Web document revisions
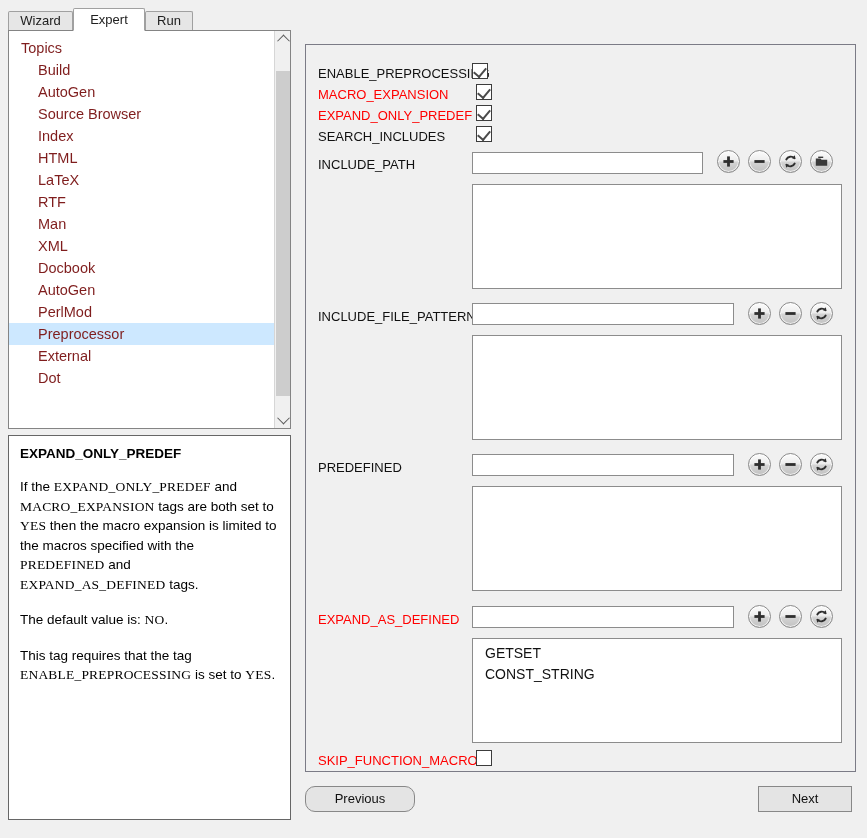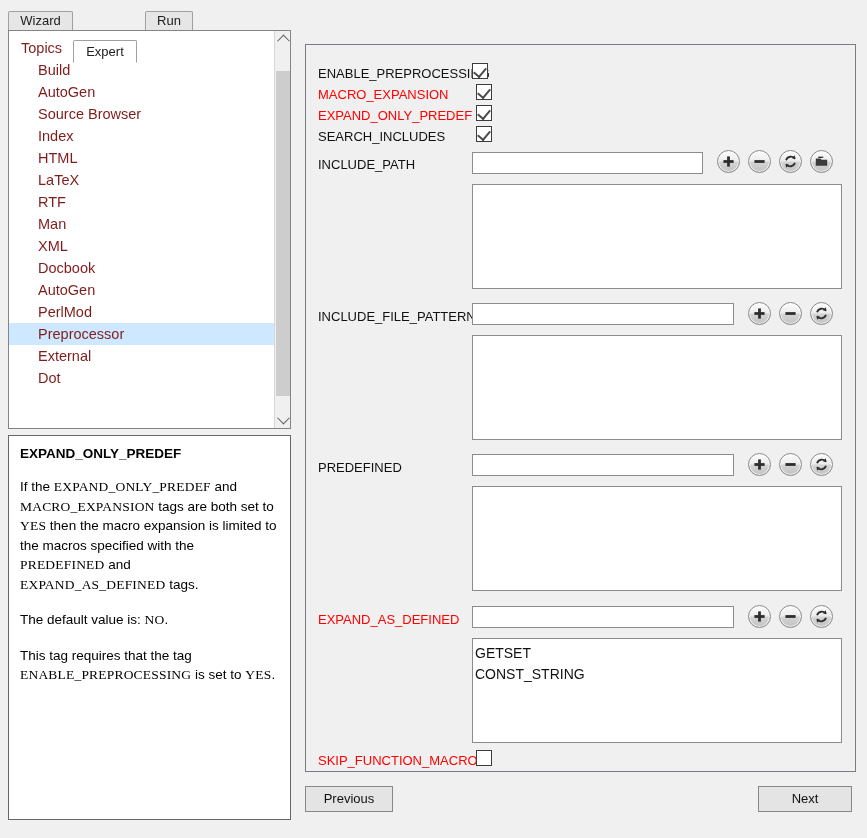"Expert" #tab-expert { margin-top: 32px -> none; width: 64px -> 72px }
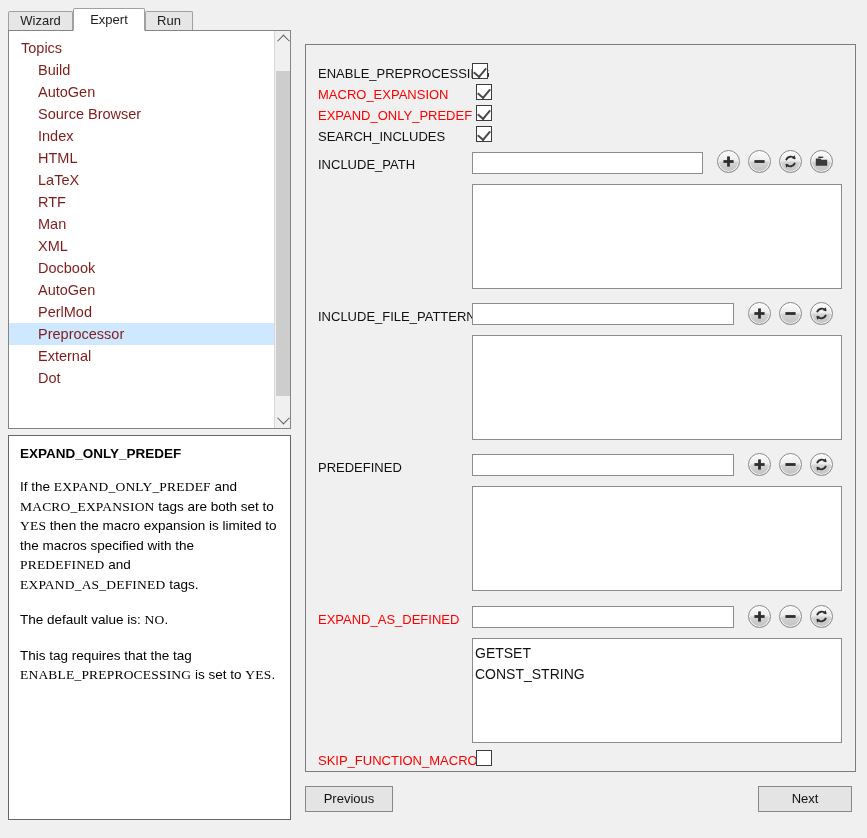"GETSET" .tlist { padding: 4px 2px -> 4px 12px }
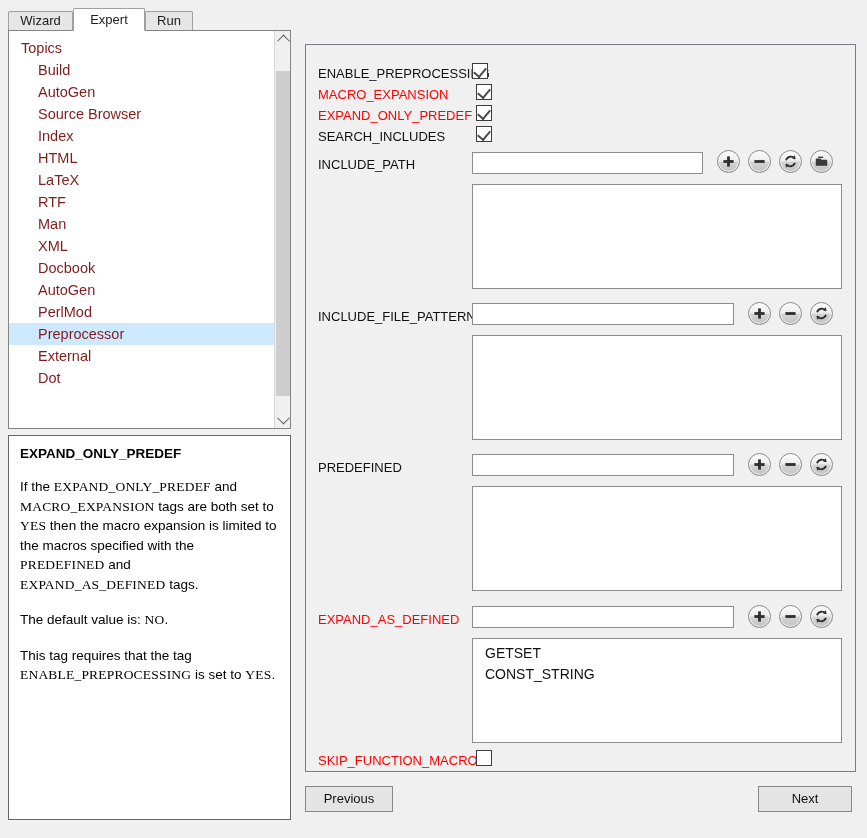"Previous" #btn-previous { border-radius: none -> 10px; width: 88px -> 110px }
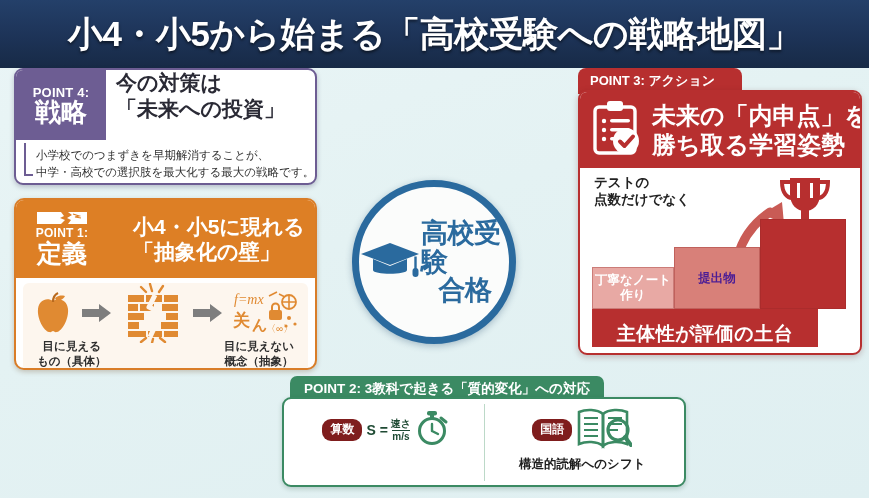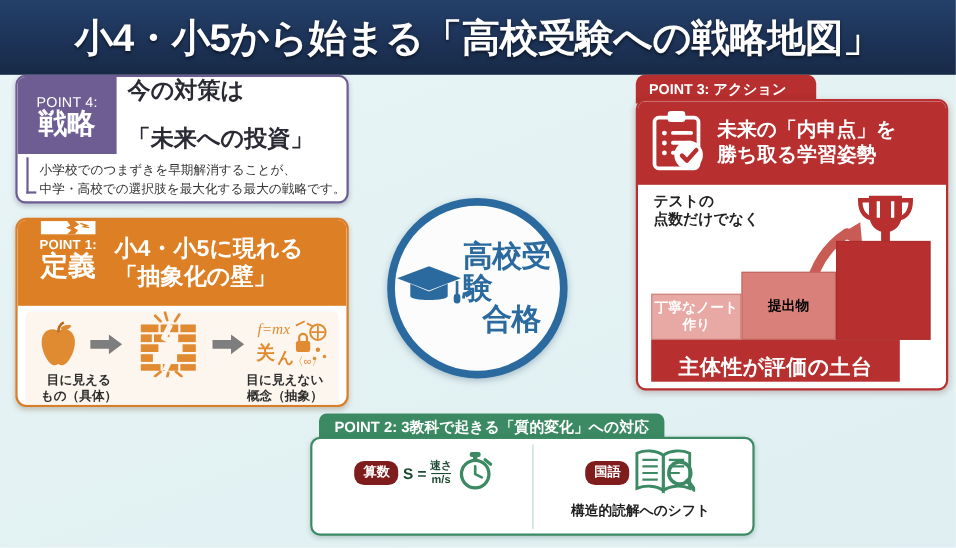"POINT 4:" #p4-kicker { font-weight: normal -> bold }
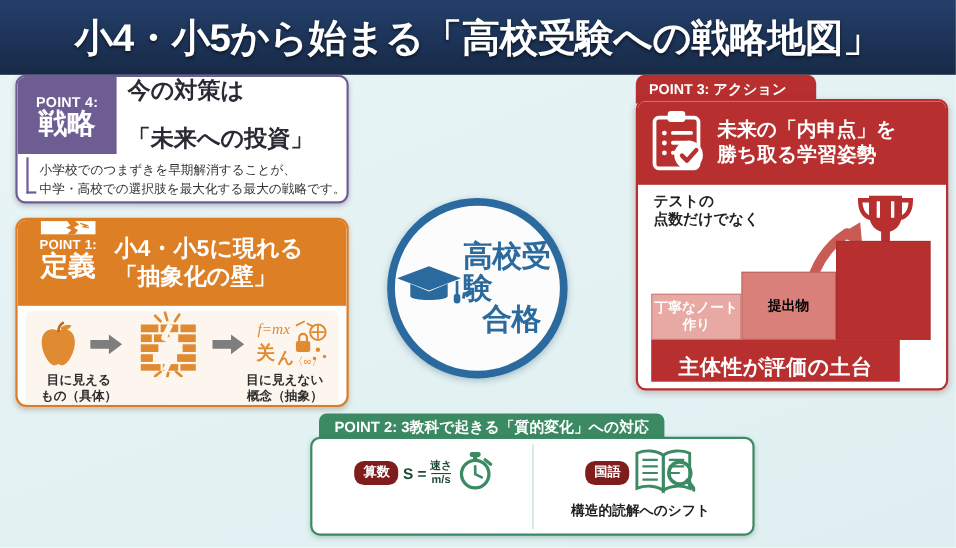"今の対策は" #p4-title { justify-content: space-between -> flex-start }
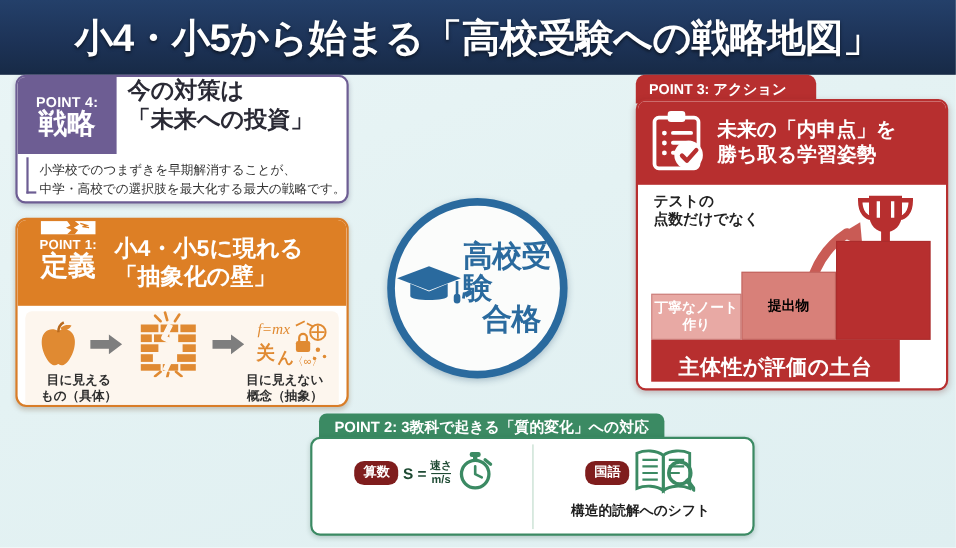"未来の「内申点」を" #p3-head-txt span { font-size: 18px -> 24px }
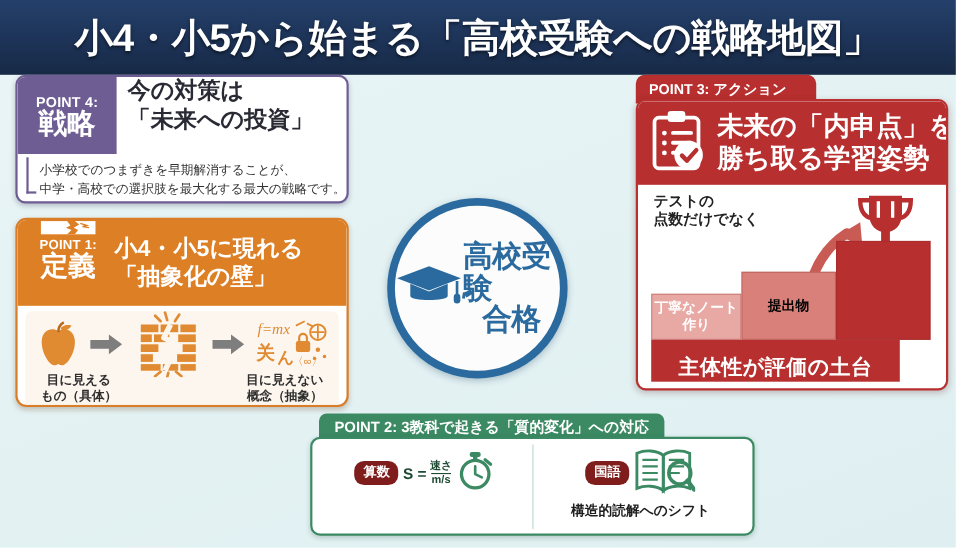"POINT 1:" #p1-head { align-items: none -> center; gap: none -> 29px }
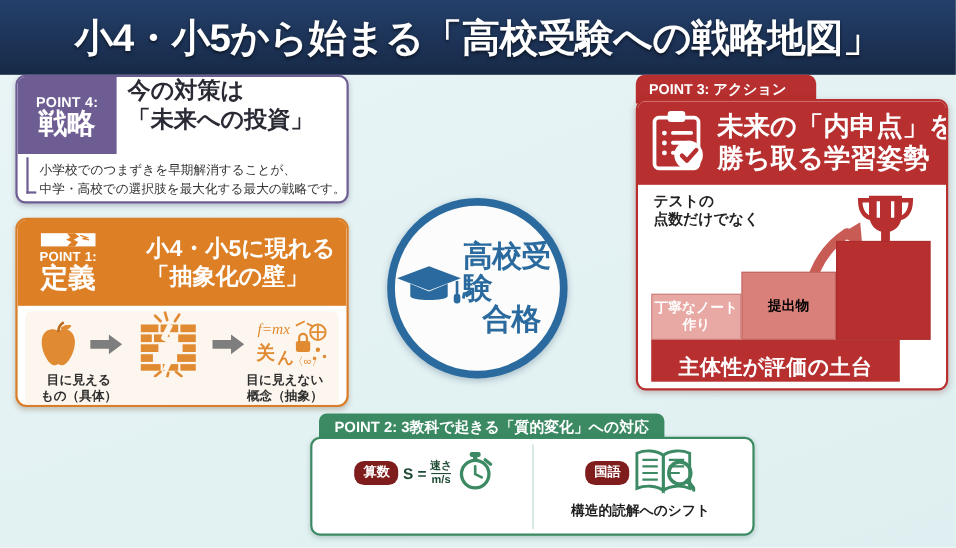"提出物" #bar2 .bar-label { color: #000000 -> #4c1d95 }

Action item — Your answer must be an exact copy of the lines from the line with "justify-content: space-between ->" to the final line of the data, both ends included, and no pictures.

Your response —
"今の対策は" #p4-title { justify-content: space-between -> flex-start }
"未来の「内申点」を" #p3-head-txt span { font-size: 18px -> 24px }
"POINT 1:" #p1-head { align-items: none -> center; gap: none -> 29px }
"提出物" #bar2 .bar-label { color: #000000 -> #4c1d95 }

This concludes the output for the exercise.